CPAs work best in tandem with competent financial advisors, specially those with the CFP designation. Business owners may consider implementing a 401k, SEP, or SIMPLE, and can provide the analysis for Roth conversions or “Back-door Roths”.

Thirteen: Understand the Current Tax Code

The current tax code, The Tax Cut and Jobs Act (TCJA) of 2018, drastically reduced corporate tax rates and significantly reduced individual tax rates applicable to pass-through entities. Additionally, there was a provision under 199A, the Qualified Business Income deduction (QBI) which essentially removes 20% of pass-through business income from taxation if certain requirements are met.[5]

Bonus depreciation of 100% moves down to 80% in 2023, 60% in 2024, and 40% in 2025. Keep in mind the accelerated depreciation model is phasing out. However, tax rates are probably going up. In effect, depreciation deductions will have a greater impact due to higher effective tax rates. 

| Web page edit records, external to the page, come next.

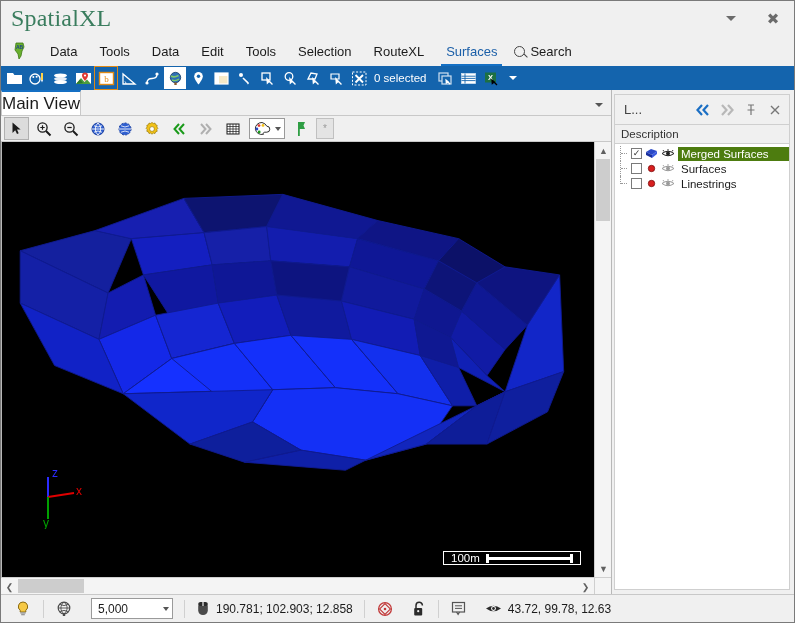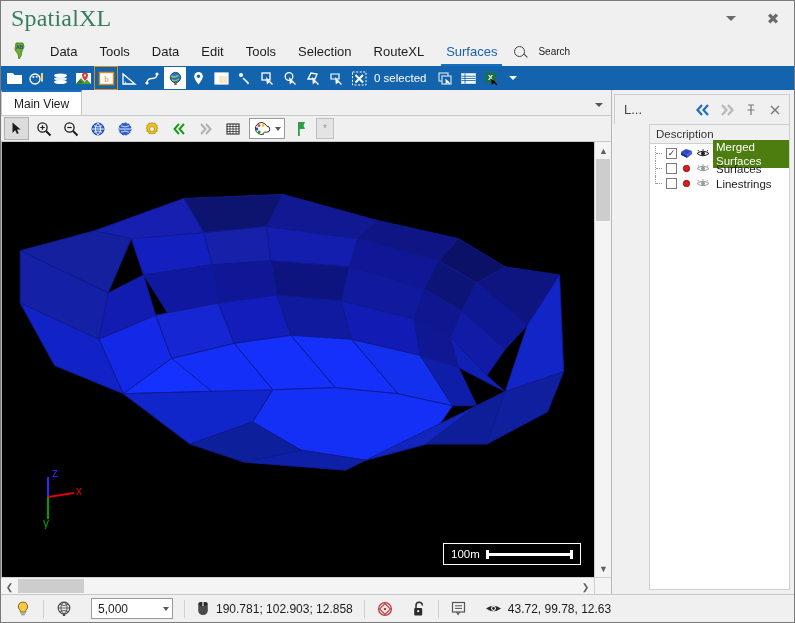--- a/index.html
+++ b/index.html
@@ -75,8 +75,8 @@
   }
   .menu-search {
     padding: 0 11px 0 6px;
-    display: flex; align-items: center; gap: 13px;
-    font-size: 10px; color: #1b1b1b; text-align: center;
+    display: flex; align-items: center; gap: 5px;
+    font-size: 13px; color: #1b1b1b; text-align: center;
   }
   .srch-icon {
     width: 11px; height: 11px;

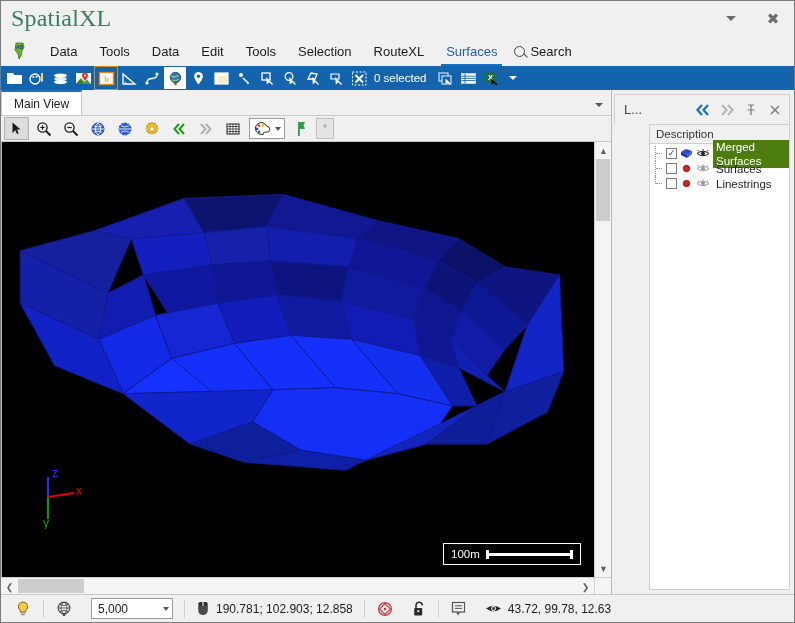--- a/index.html
+++ b/index.html
@@ -131,12 +131,12 @@
     position: relative;
   }
   .doctab {
-    height: 25px; padding: 0 12px;
+    height: 25px; padding: 0 0;
     background: #ffffff;
     border: 1px solid #c8c8c8; border-bottom: none;
     border-top: 2px solid #1570c4;
     display: flex; align-items: center;
-    font-size: 12px; color: #1b1b1b;
+    font-size: 17px; color: #1b1b1b;
   }
   .tabstrip-caret {
     position: absolute; right: 8px; bottom: 8px;

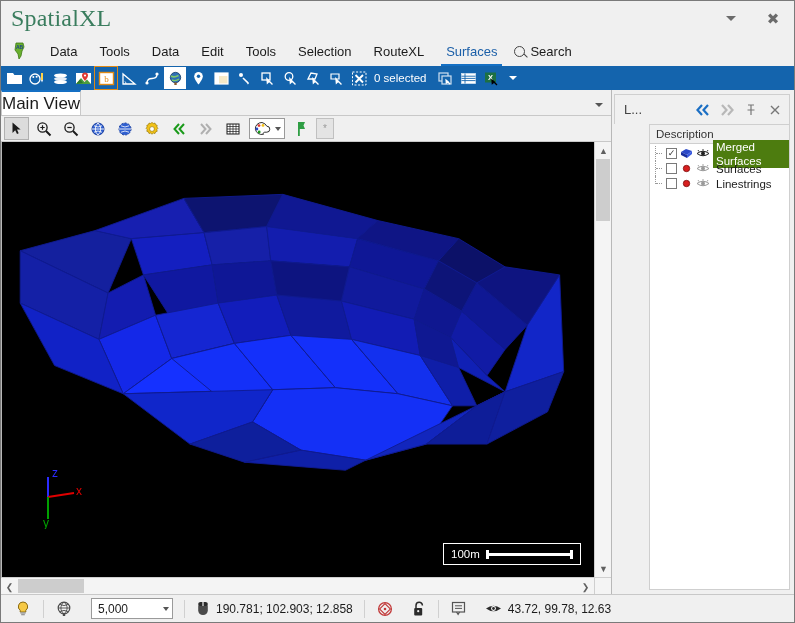--- a/index.html
+++ b/index.html
@@ -264,7 +264,6 @@
     border: 1px solid #cfcfcf;
     display: flex; flex-direction: column;
     min-height: 0;
-    margin-left: 35px;
   }
   .tree-hdr {
     height: 19px; flex: 0 0 19px;

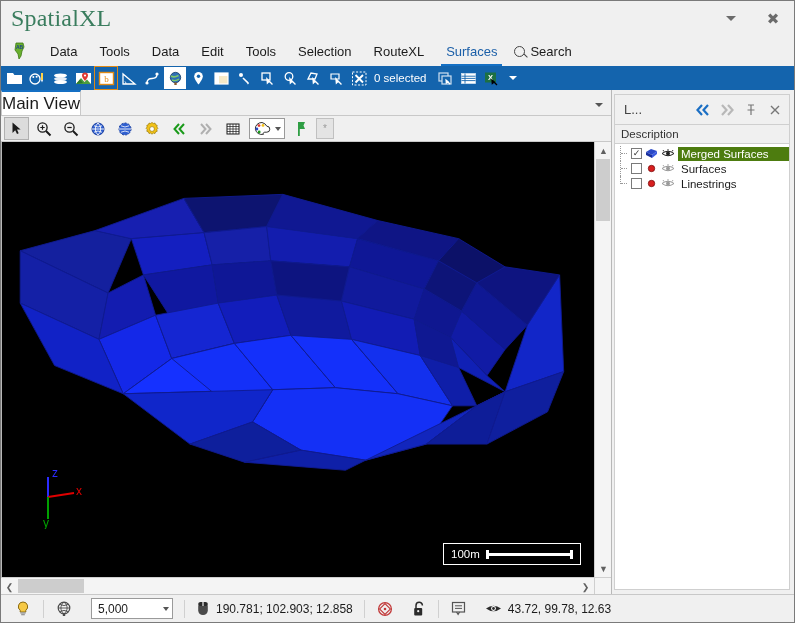--- a/index.html
+++ b/index.html
@@ -188,7 +188,7 @@
   .scalebar {
     position: absolute; right: 13px; bottom: 12px;
     background: #000; border: 1px solid #ffffff;
-    height: 22px; width: 138px;
+    height: 14px; width: 138px;
     display: flex; align-items: center; gap: 6px;
     padding: 0 7px;
   }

This tax code sunsets in 2025, if not sooner. It is estimated to have cost the federal government approximately $3-4 trillion in lost revenue. Couple this with the $10 trillion in Covid spending and we have depleted federal coffers. 

What does this mean? Tax rates will rise. Most CPAs believe they will rise for all taxpayers. Taxpayers and business owners may be experiencing the lowest tax rates for the rest of their lives. Make smart tax moves now. Consider converting traditional IRA to a Roth IRA. The taxes are paid now at current rates but come out tax free at a future date when tax rates, most likely, may be significantly higher. 

Final Thoughts

Small business accounting and taxes are necessarily complicated. A business owner must know the ins and outs of the tax returns, payment and filing deadlines, and best practices. Working with a CPA can provide the peace of mind that the financial and accounting bases are being covered. Business owners can spend their time growing revenue and heading towards prosperity!